MODEL dependents= independents / SINGULAR= value ;
  • The SINGULAR= option of the MODEL statement tunes the sensitivity of the regression routine to linear dependencies in the design.
  • Note that the default value of SINGULAR, 1E-7 , may be too small, but this value is necessary in order to handle the high-degree polynomials used in the literature to compare regression routines.
MODEL dependents= independents / ZETA= value ;
  • The ZETA= option of the MODEL statement tunes the sensitivity of the check for estimability for Type III and Type IV functions.
  • Any element in the estimable function basis with an absolute value less than ZETA is set to zero. Default: 1E-8

*|@|| Operators

  • When the bar ( | ) is used, the right- and left- hand sides becomes effects, and the cross of them becomes an effect.
  • Multiple bars are permitted. A | B | C
  • You can also specify the maximum number of variables involved in any effect that results from bar evaluation by specifying that maximum number, preceded by an @ sign, at the end of the bar effect. A | B(A) | C@2
  • Crossed effects (interactions) are specified by joining class variables with asterisk: A*B B*C A*B*C

ABSORB Statement

ABSORB variable-list;
  • For a main effect variable that does not participate in interactions, you can absorb the effect by naming it in an ABSORB statement. This means that the effect can be adjusted out before the construction and solution of the rest of the model.
  • When the ABSORB statement is used, the data set (or each BY group) must be sorted by the variables in the ABSORB statement.
  • GLM cannot produce predicted values or create an output data set of diagnostic values if ABSORB is used.
  • If the ABSORB statement is used, it must appear before the first RUN statement or it is ignored.

BY Statement

BY <DESCENDING> variables ... <NOTSORTED>;
  • A BY statement is used with a procedure to obtain separate analyses on observations in groups defined by the BY variables.
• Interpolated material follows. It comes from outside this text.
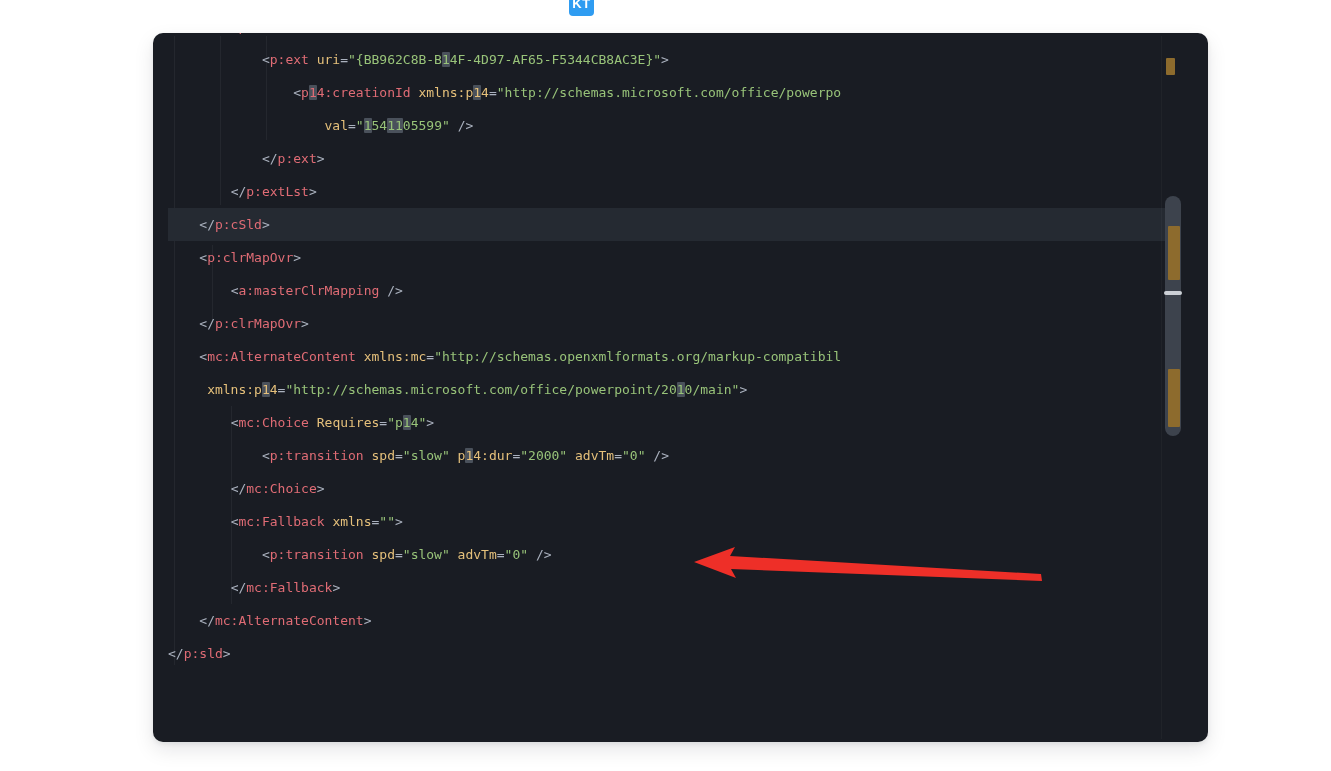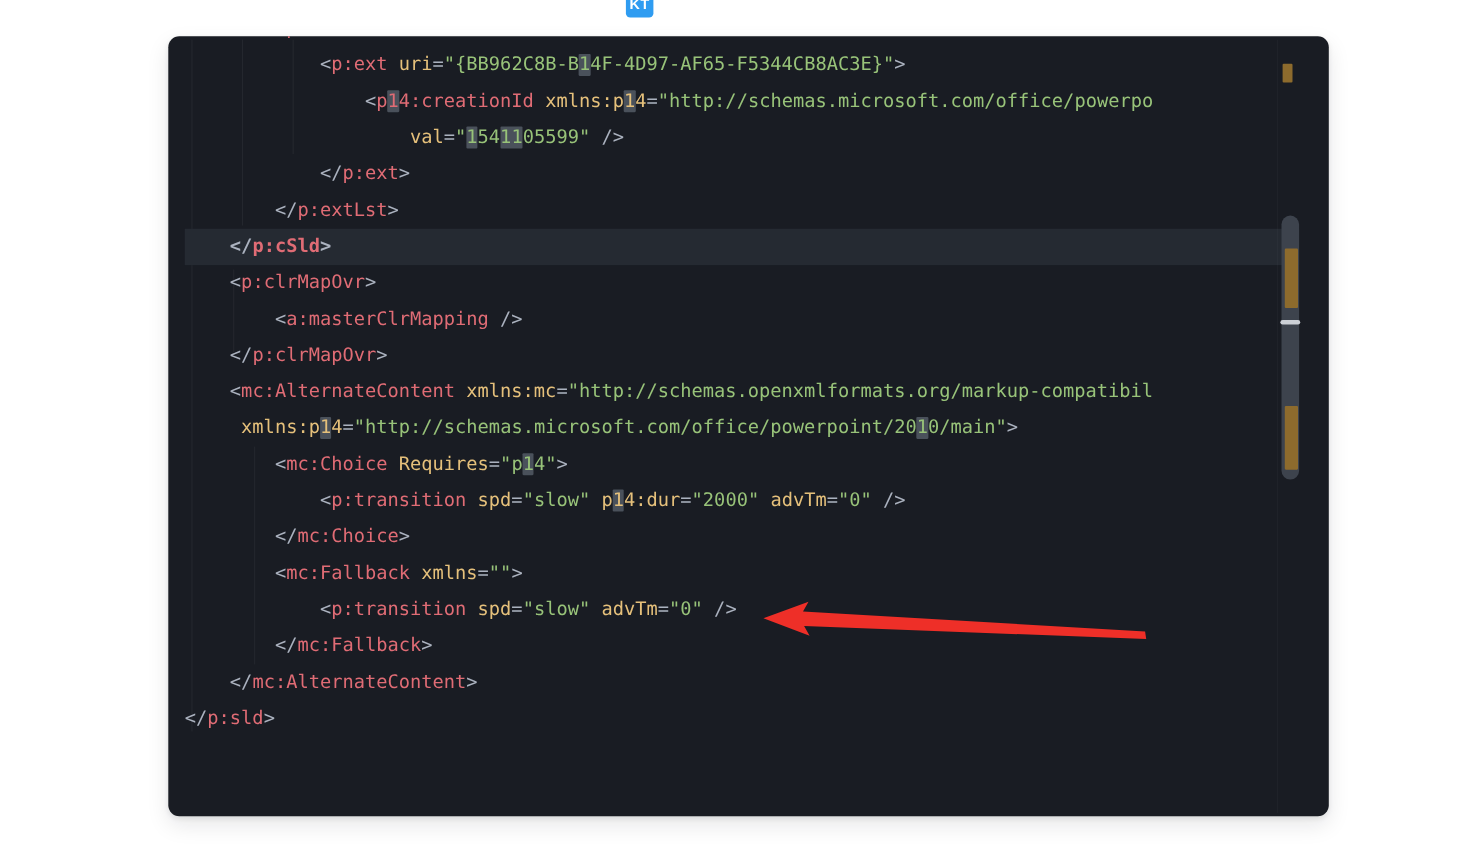"<p:ext" .code { font-size: 17px -> 13px }
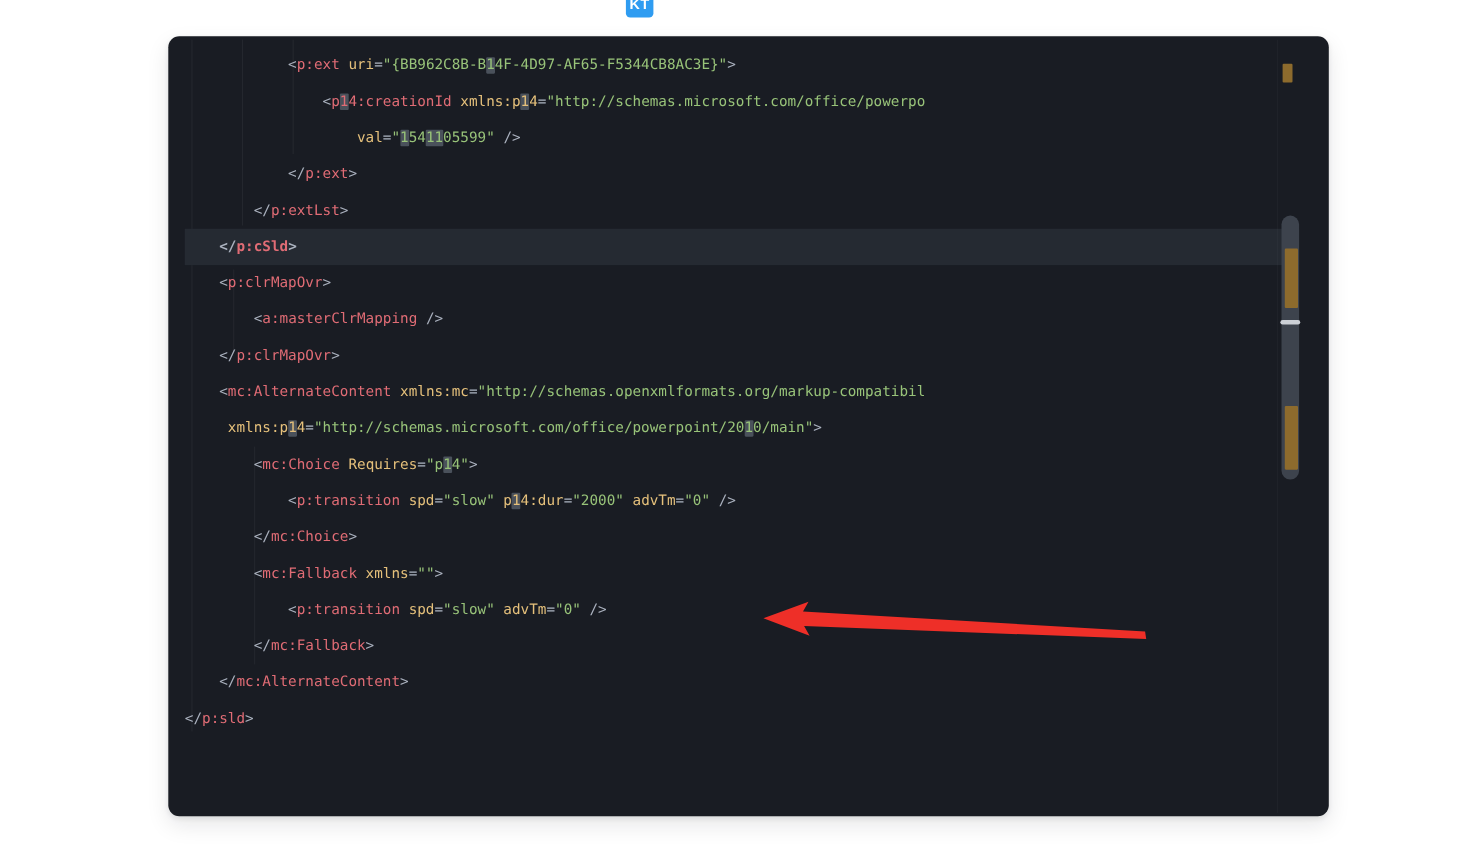"</p:cSld>" .line.current { font-weight: bold -> none }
The data set being processed need not have been previously sorted by the SORT procedure. However, the data set must be in the same order as though PROC SORT had sorted it unless NOTSORTED is specified.
  • If you have used a FORMAT or ATTRIB statement to group a continuous variable into discrete groups, the BY statement creates BY groups based on the formatted values.
  • You can also ensure that variables are processed in ascending order by creating an index for one or more variables in the SAS data set. The usages of the BY statement differ in each procedure. Please refer to the Users’ Guide for the details.

FREQ Statement

FREQ variable;
  • When a FREQ statement appears, each observation in the input data set is assumed to represent n observations in the experiment. For each observation, n is the value of the variable specified in the FREQ statement.
  • If the value of the FREQ statement variable is missing or is less than 1, the observation is not used in the analysis. If the value is not an integer, only the integer portion is used.
  • If the FREQ statement is used, it must appear before the first RUN statement or it is ignored.

ID Statement

ID variable-list;
  • When predicted values are requested as a MODEL statement option, values of the variables given in the ID statement are printed beside each observed, predicted, and residual value for identification.
  • Although there are no restrictions on the number or length of ID variables, GLM may truncate the number of values printed in order to print on one line.
  • If the ID statement is used, it must appear before the first RUN statement or it is ignored.

WEIGHT Statement

WEIGHT variable;
  • When a WEIGHT statement is used, a weighted residual sum of squares is minimized. The observation is used in the analysis only if the value of the WEIGHT statement variable is greater than zero.
  • The WEIGHT statement has no effect on degrees of freedom or number of observations, but is used by the MEANS statement when calculating means and performing multiple range tests.
  • If the WEIGHT statement is used, it must appear before the first RUN statement or it is ignored.

CONTRAST Statement

CONTRAST 'label' effect values... / options;
  • The CONTRAST statement provides a mechanism for obtaining custom hypothesis tests. There is no limit to the number of CONTRAST statements, but they must come after the MODEL statement. In the CONTRAST statement,
label
is twenty characters or less and is used on the printout to identify the contrast.
effect
is the name of an effect that appears in the MODEL statement.
values
are constants that are elements of the L vector associated with the effect.

These options can appear in the CONTRAST statement after a slash (/):

E E= effect ETYPE= n SINGULAR= number
  • The E option of the CONTRAST statement requests that the entire L vector be printed.
  • The E= option of the CONTRAST statement specifies an effect in the model to use as an error term. If none is specified, the error MS is used.
    • If you specify an effect, it is used as the denominator in F tests in univariate analysis.
    • If you specify an effect, and a MANOVA or REPEATED statement is also present, the effect is used as the basis of the E matrix.
  • The ETYPE= option of the CONTRAST statement specifies the type (1,2,3, or 4) of the E= effect . If E= is specified and ETYPE= is not, the highest type computed in the analysis is used.
  • The SINGULAR= option of the CONTRAST statement tunes the estimability checking. Default: 1E-4

ESTIMATE Statement

ESTIMATE 'label' effect values... / options;
  • The ESTIMATE statement can be used to estimate linear functions of the parameters by multiplying the vector L by the parameter estimate vector b resulting in Lb. There is no limit to the number of ESTIMATE statements, but they must come after the MODEL statement. In the ESTIMATE statement,
label

is twenty characters or less and is used on the printout to identify the estimate.

effect

is the name of an effect that appears in the MODEL statement.

values

are constants that are elements of the L vector associated with the preceding effect.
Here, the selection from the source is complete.